Task directions —
After finding the line containing "A FLARE OF LIFE" below, please output that line and each following one through the line containing "total: 3760.96 -> 4258.58", exactly as written.

Available data —
● ● ● ●

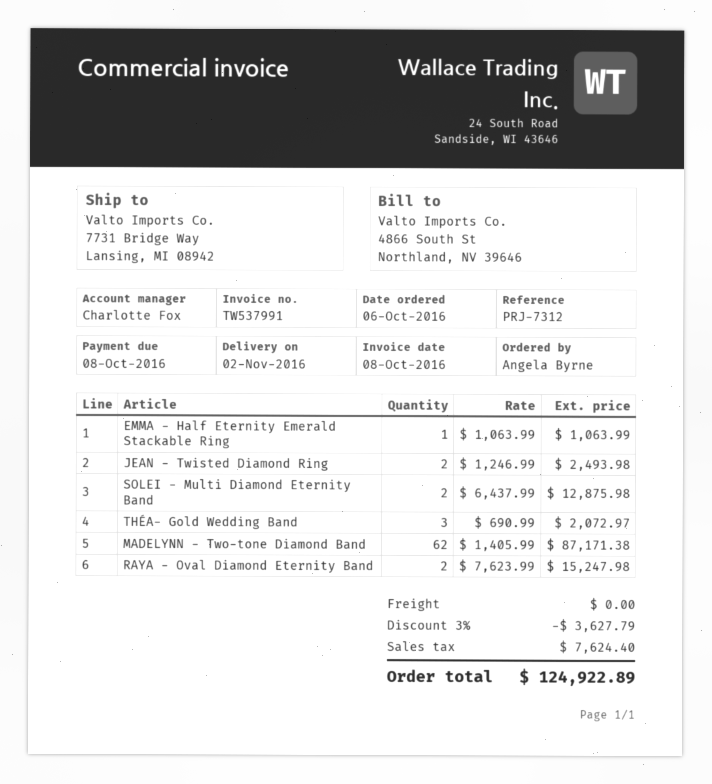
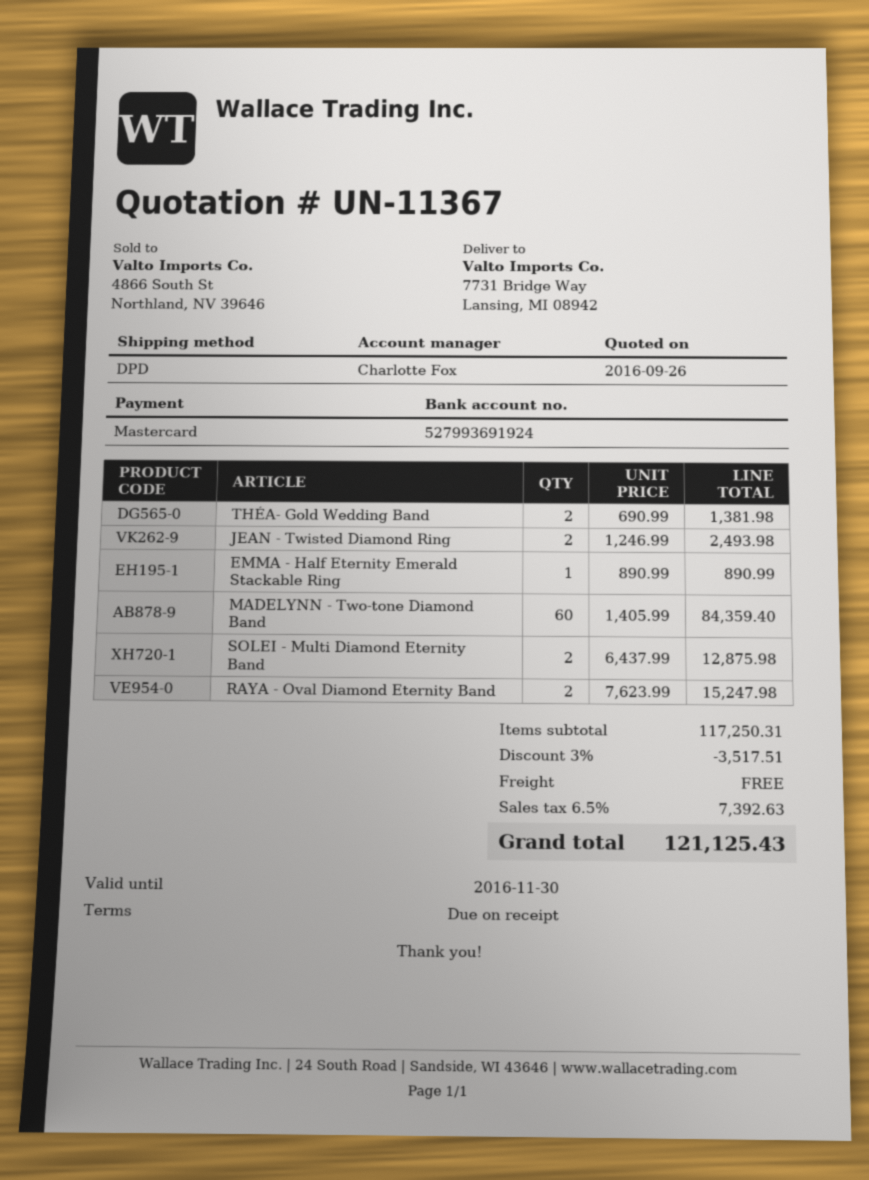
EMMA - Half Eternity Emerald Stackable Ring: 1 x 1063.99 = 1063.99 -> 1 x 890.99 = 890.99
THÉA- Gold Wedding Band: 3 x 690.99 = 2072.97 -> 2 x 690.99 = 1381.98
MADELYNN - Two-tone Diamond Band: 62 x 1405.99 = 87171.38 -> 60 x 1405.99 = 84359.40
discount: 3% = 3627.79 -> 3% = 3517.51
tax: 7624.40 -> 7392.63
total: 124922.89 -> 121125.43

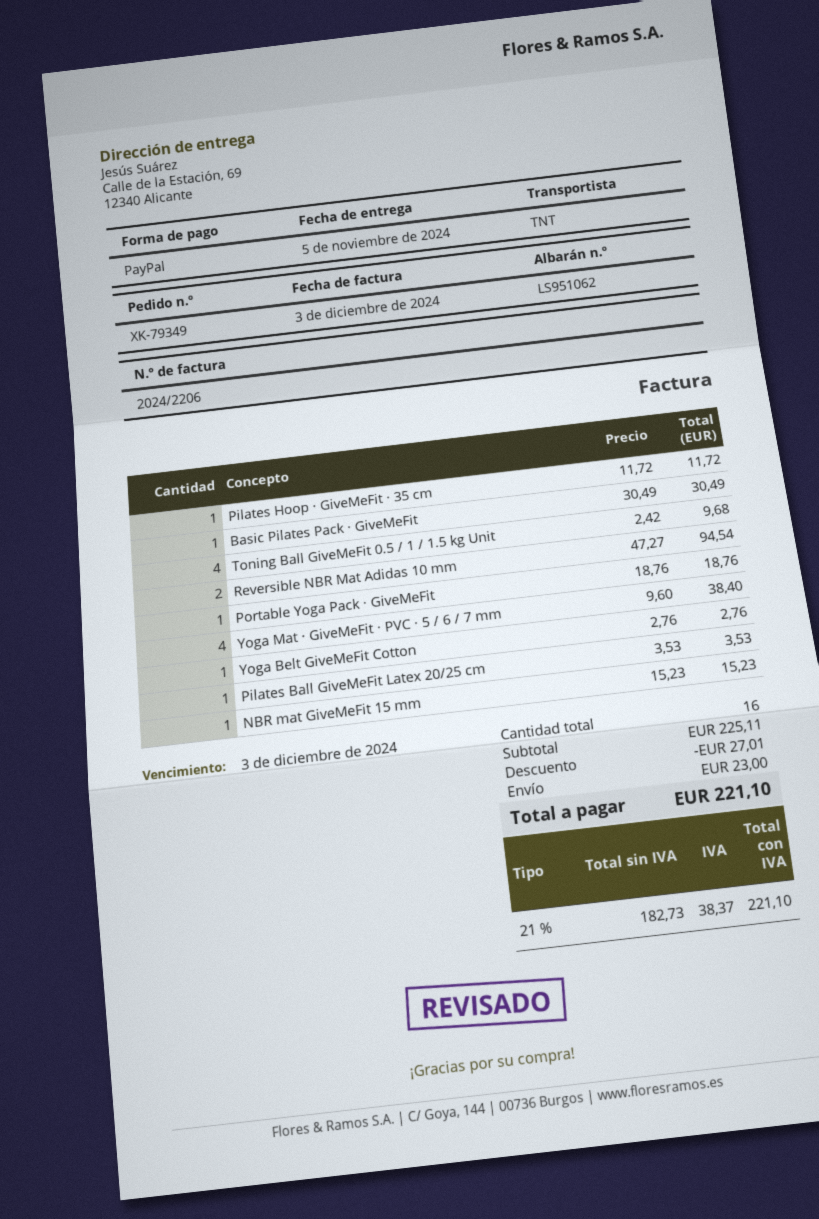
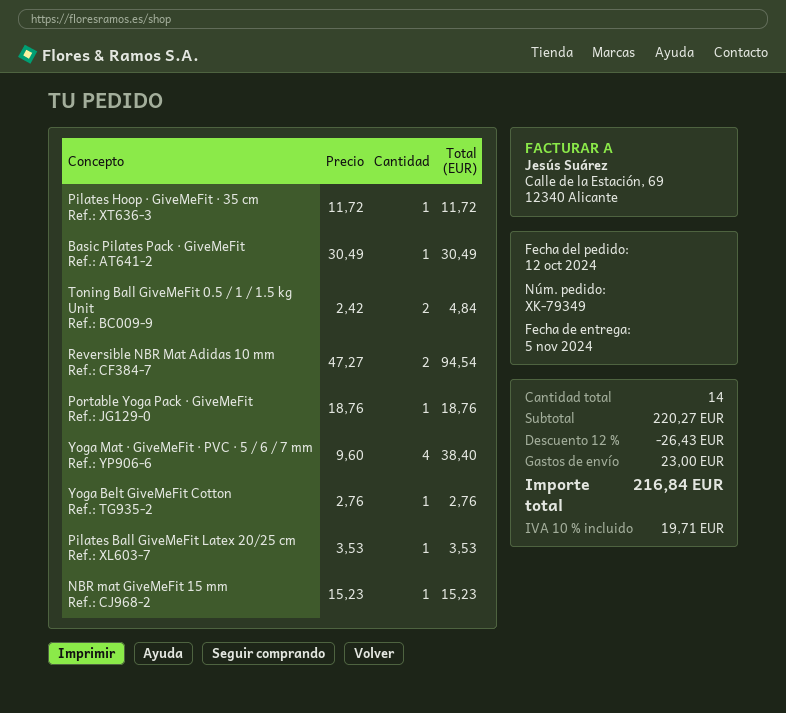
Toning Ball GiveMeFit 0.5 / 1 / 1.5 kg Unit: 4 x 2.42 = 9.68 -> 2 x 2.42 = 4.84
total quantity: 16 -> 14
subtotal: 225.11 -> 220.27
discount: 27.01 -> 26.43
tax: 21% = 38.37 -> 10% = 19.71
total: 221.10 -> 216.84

● ● ● ●

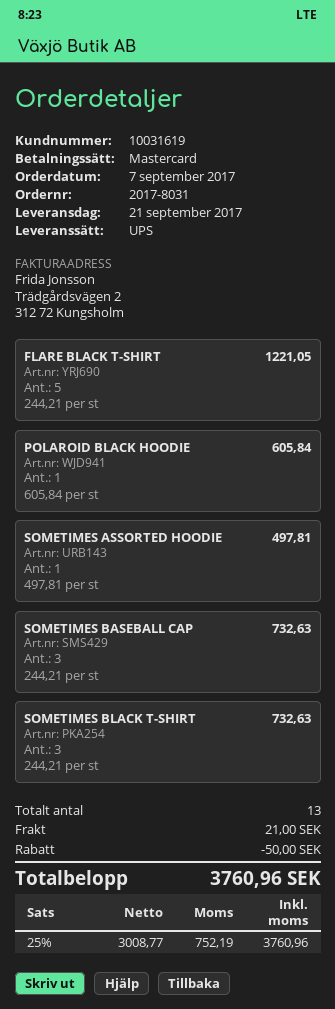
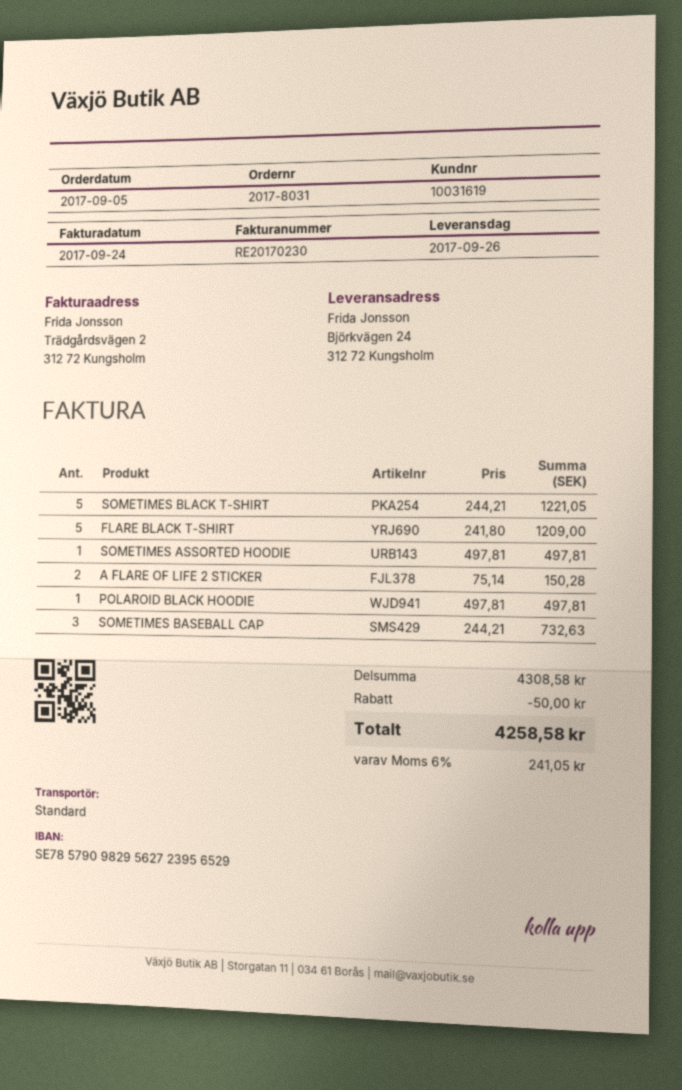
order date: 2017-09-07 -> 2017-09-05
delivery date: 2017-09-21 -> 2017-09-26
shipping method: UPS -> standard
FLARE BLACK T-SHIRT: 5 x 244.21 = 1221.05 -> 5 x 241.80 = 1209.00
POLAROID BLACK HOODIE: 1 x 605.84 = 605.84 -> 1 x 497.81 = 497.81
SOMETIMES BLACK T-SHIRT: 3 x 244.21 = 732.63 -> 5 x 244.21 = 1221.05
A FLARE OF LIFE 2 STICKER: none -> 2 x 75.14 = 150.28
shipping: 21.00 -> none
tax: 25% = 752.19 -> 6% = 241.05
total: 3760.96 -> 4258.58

● ● ● ●

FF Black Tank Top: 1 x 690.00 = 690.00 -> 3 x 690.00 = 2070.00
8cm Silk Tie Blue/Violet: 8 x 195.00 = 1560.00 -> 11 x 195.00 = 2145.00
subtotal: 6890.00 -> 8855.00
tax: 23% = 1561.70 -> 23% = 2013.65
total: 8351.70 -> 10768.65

● ● ● ●

Result for this exercise —
A FLARE OF LIFE 2 STICKER: none -> 2 x 75.14 = 150.28
shipping: 21.00 -> none
tax: 25% = 752.19 -> 6% = 241.05
total: 3760.96 -> 4258.58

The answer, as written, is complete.